After the German economy contracted slightly at the end of 2021, economists see a small upswing at the beginning of the year, and therefore little danger of an imminent recession. However, inflation remains high, which is having a particularly negative impact on the retail sector. The influence of the Ukraine war remains uncertain.

According to economists, the German economy narrowly avoided a recession in the first quarter despite the Russian war against Ukraine. Gross domestic product is likely to have grown by 0.2 percent quarter-on-quarter from January to March, according to the average economists from twelve banks surveyed by the Reuters news agency. At the end of 2021, Europe’s largest economy had shrunk by 0.3 percent due to the corona pandemic. If there are two negative quarters in a row, economists speak of a recession.

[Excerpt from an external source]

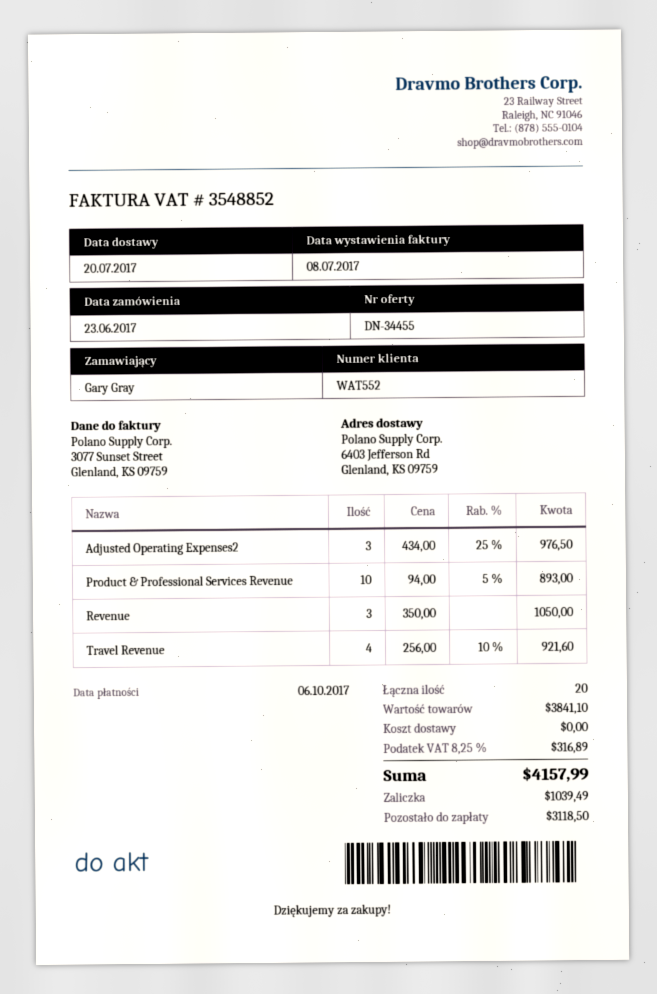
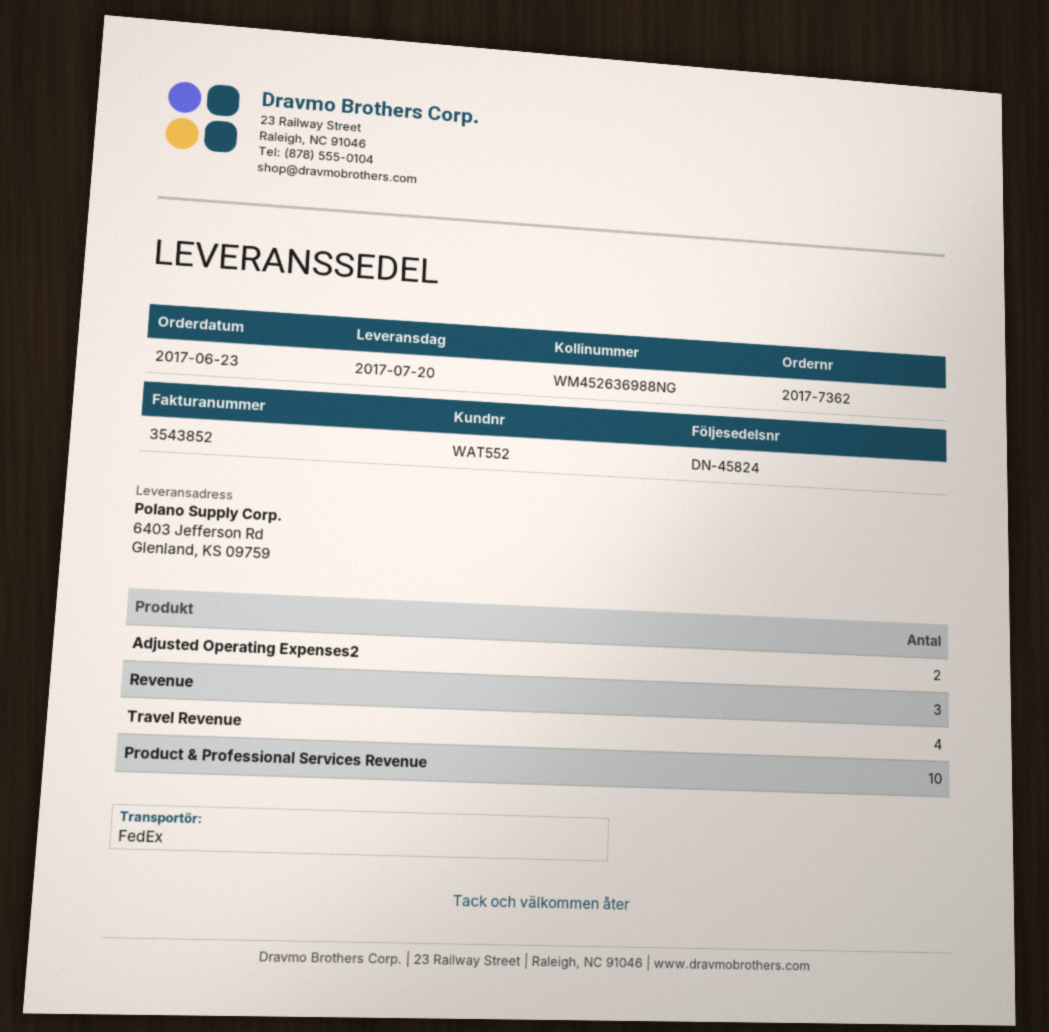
invoice number: 3548852 -> 3543852
Adjusted Operating Expenses2: 3 -> 2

The Federal Statistical Office will publish the first official estimate for the first quarter next Friday.

“Economic growth in Germany probably increased only slightly in the first quarter,” said Helaba economist Stefan Mütze. Before the outbreak of war on February 24, industry was likely to have made a profit, and foreign trade was also likely to have contributed to growth. “The retail trade, on the other hand, is pointing to weak consumption, which is also due to inflation,” says the expert. In March, the inflation rate climbed to its highest level in 40 years at 7.3 percent, which is reducing consumers’ purchasing power and their willingness to spend money.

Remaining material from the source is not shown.